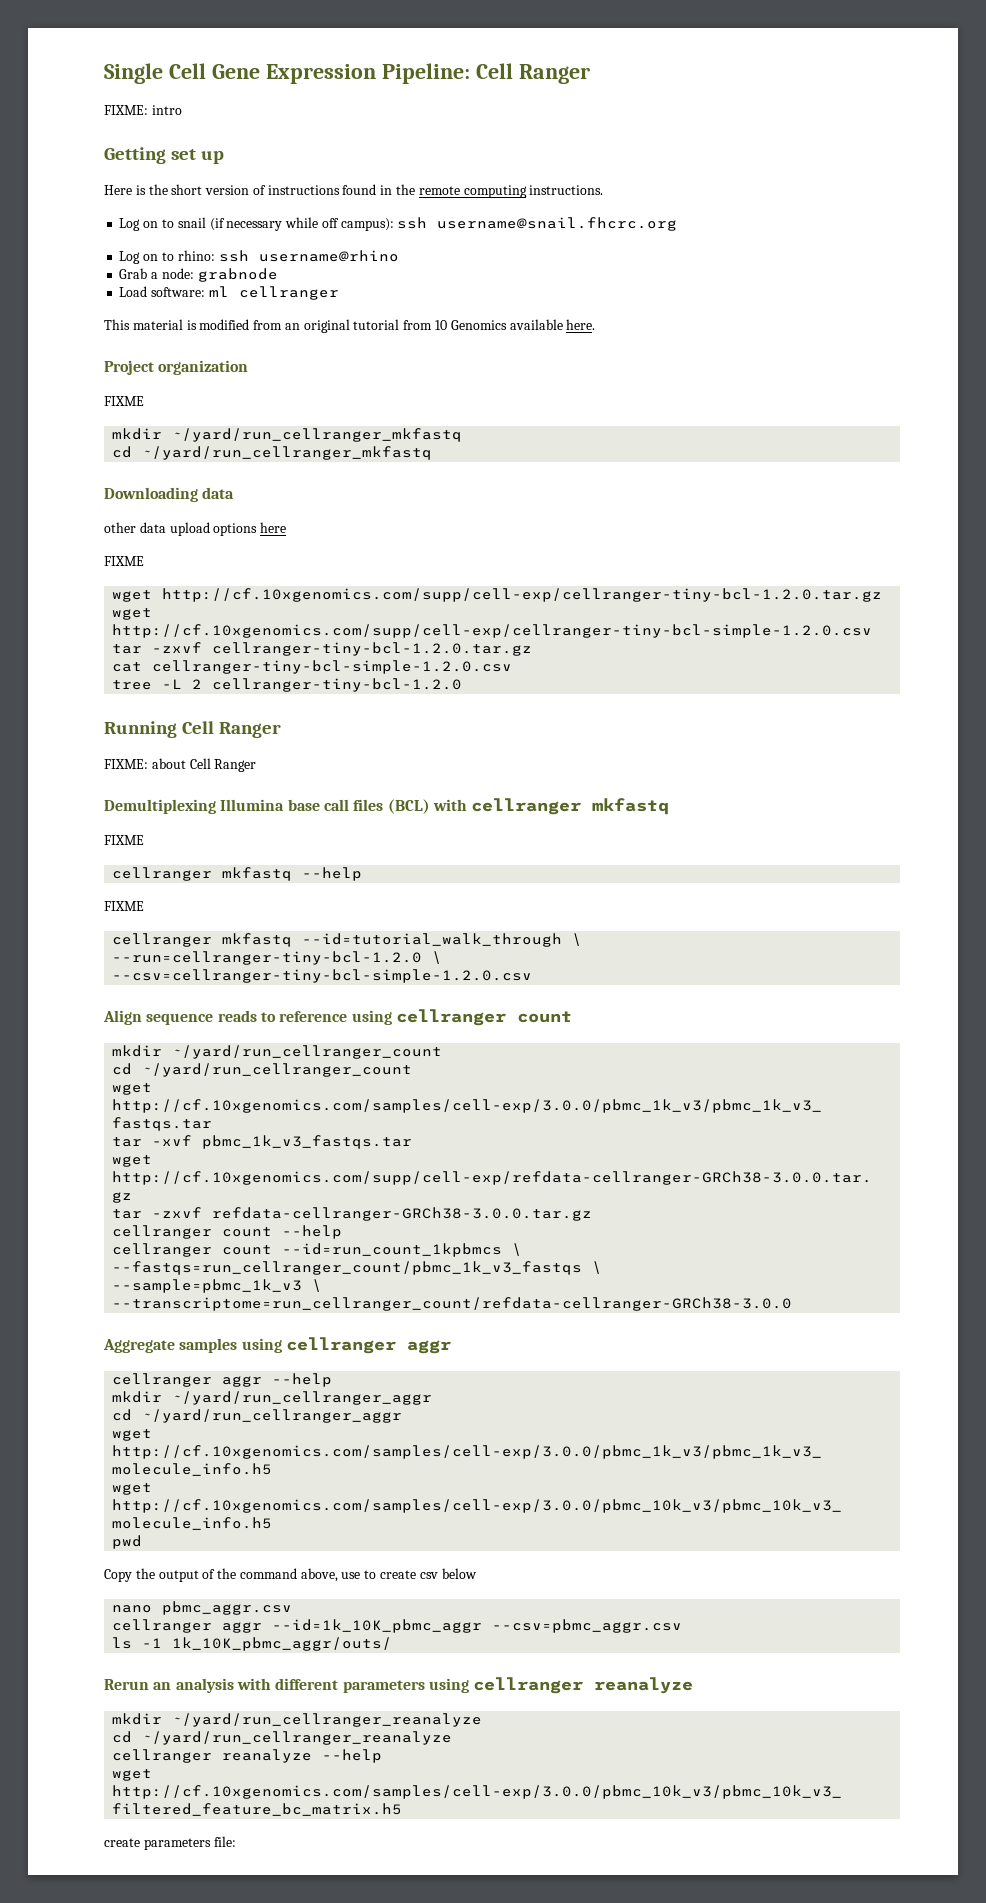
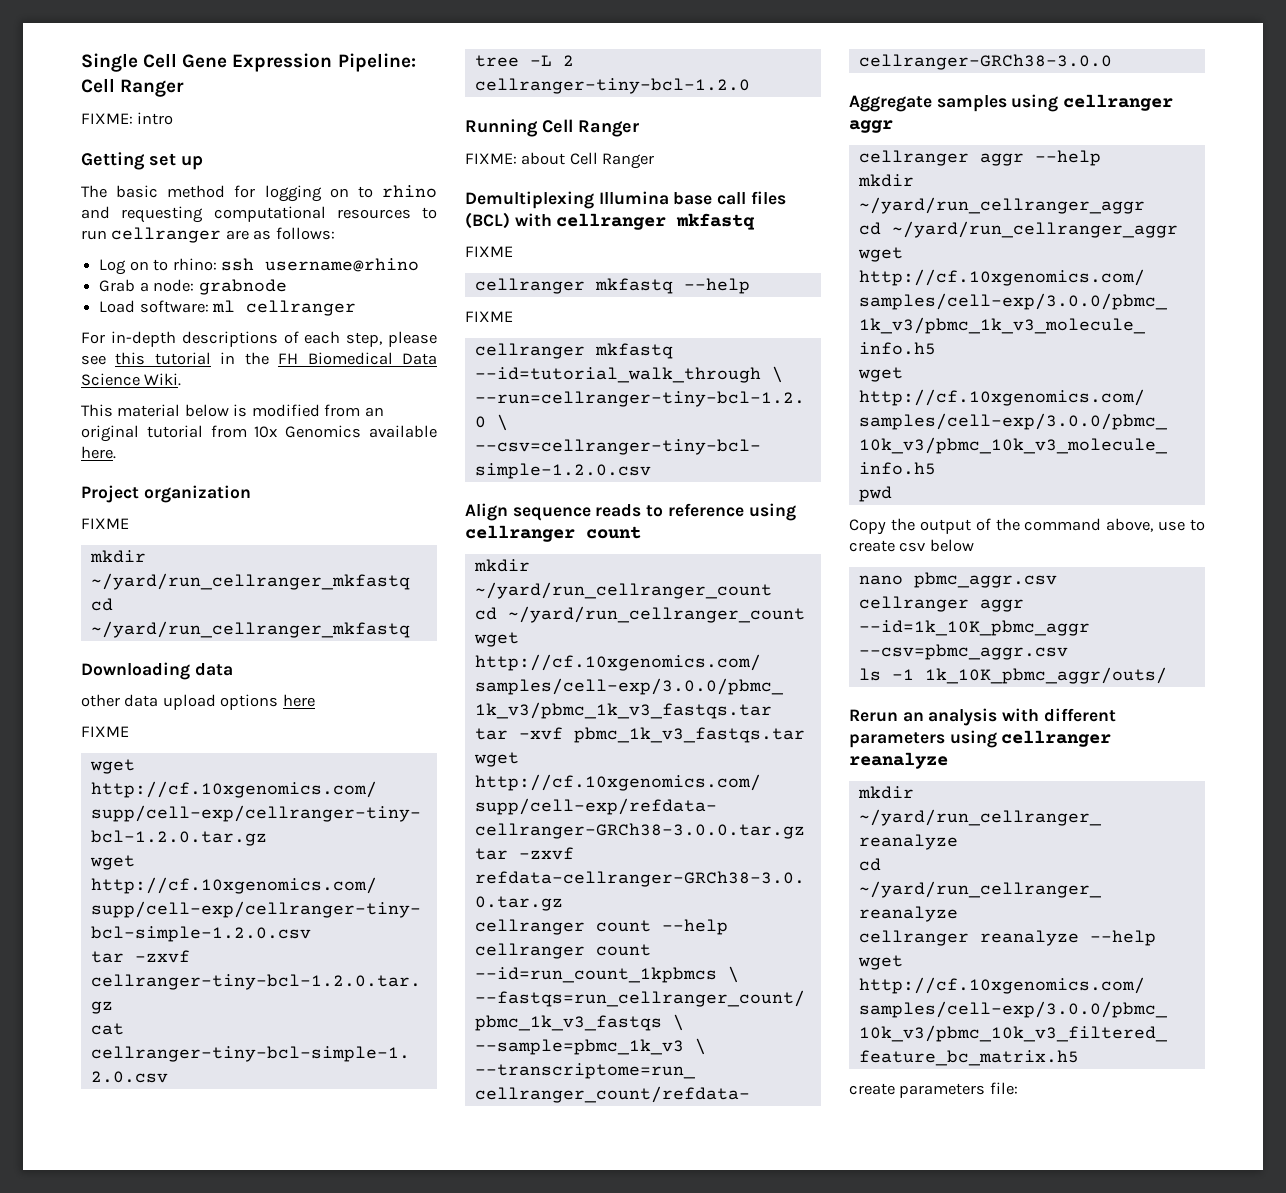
- Here is the short version of instructions found in the remote computing instructions.
- Log on to snail (if necessary while off campus): ssh username@snail.fhcrc.org
+ The basic method for logging on to rhino and requesting computational resources to run cellranger are as follows:
+ For in-depth descriptions of each step, please see this tutorial in the FH Biomedical Data Science Wiki.
- This material is modified from an original tutorial from 10 Genomics available here.
+ This material below is modified from an original tutorial from 10x Genomics available here.

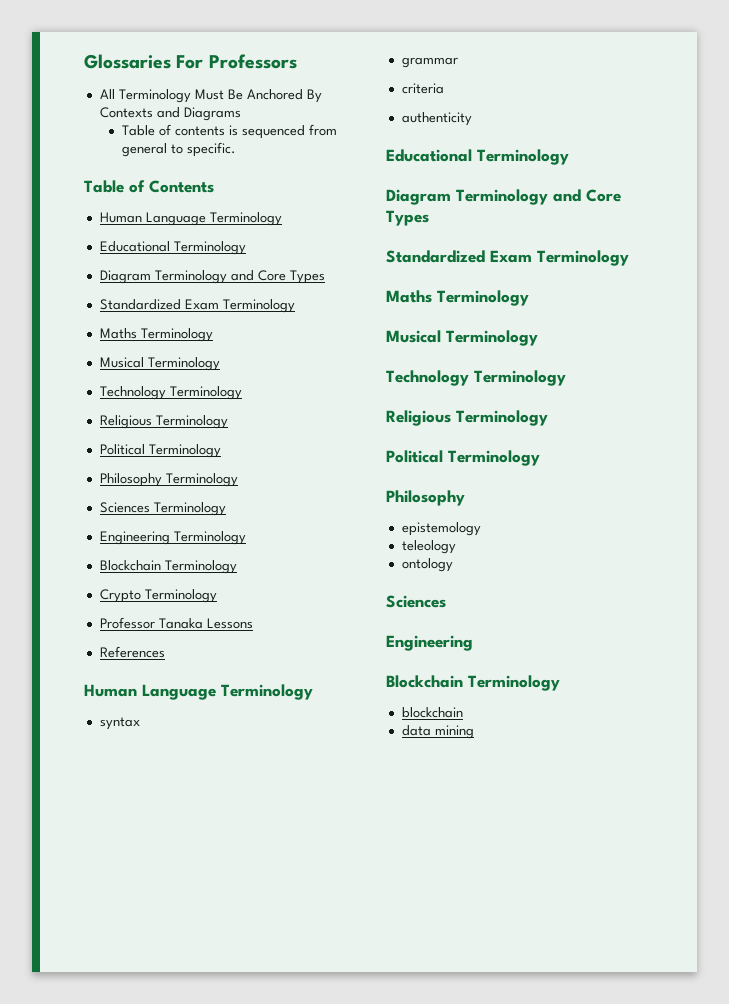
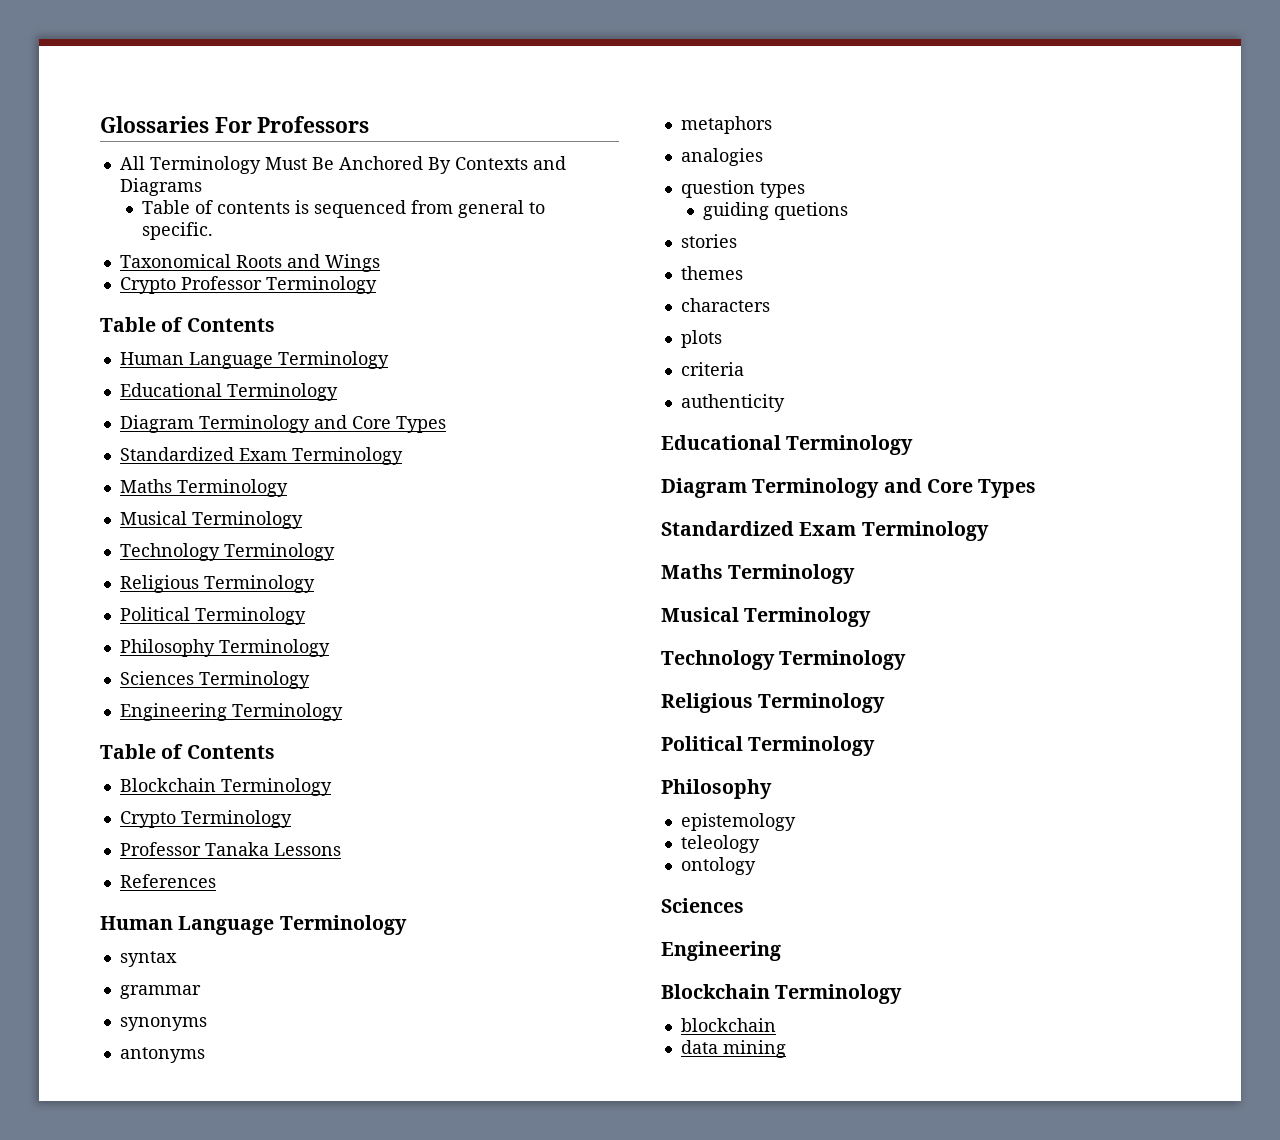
+ Taxonomical Roots and Wings
+ Crypto Professor Terminology
  Engineering Terminology
+ Table of Contents
+ synonyms
+ antonyms
+ metaphors
+ analogies
+ question types
+ guiding quetions
+ stories
+ themes
+ characters
+ plots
______________________________
Assignment: Could you retype all the entries exactly, skipping the pictures?

Your solution:
- Here is the short version of instructions found in the remote computing instructions.
- Log on to snail (if necessary while off campus): ssh username@snail.fhcrc.org
+ The basic method for logging on to rhino and requesting computational resources to run cellranger are as follows:
+ For in-depth descriptions of each step, please see this tutorial in the FH Biomedical Data Science Wiki.
- This material is modified from an original tutorial from 10 Genomics available here.
+ This material below is modified from an original tutorial from 10x Genomics available here.

+ Taxonomical Roots and Wings
+ Crypto Professor Terminology
  Engineering Terminology
+ Table of Contents
+ synonyms
+ antonyms
+ metaphors
+ analogies
+ question types
+ guiding quetions
+ stories
+ themes
+ characters
+ plots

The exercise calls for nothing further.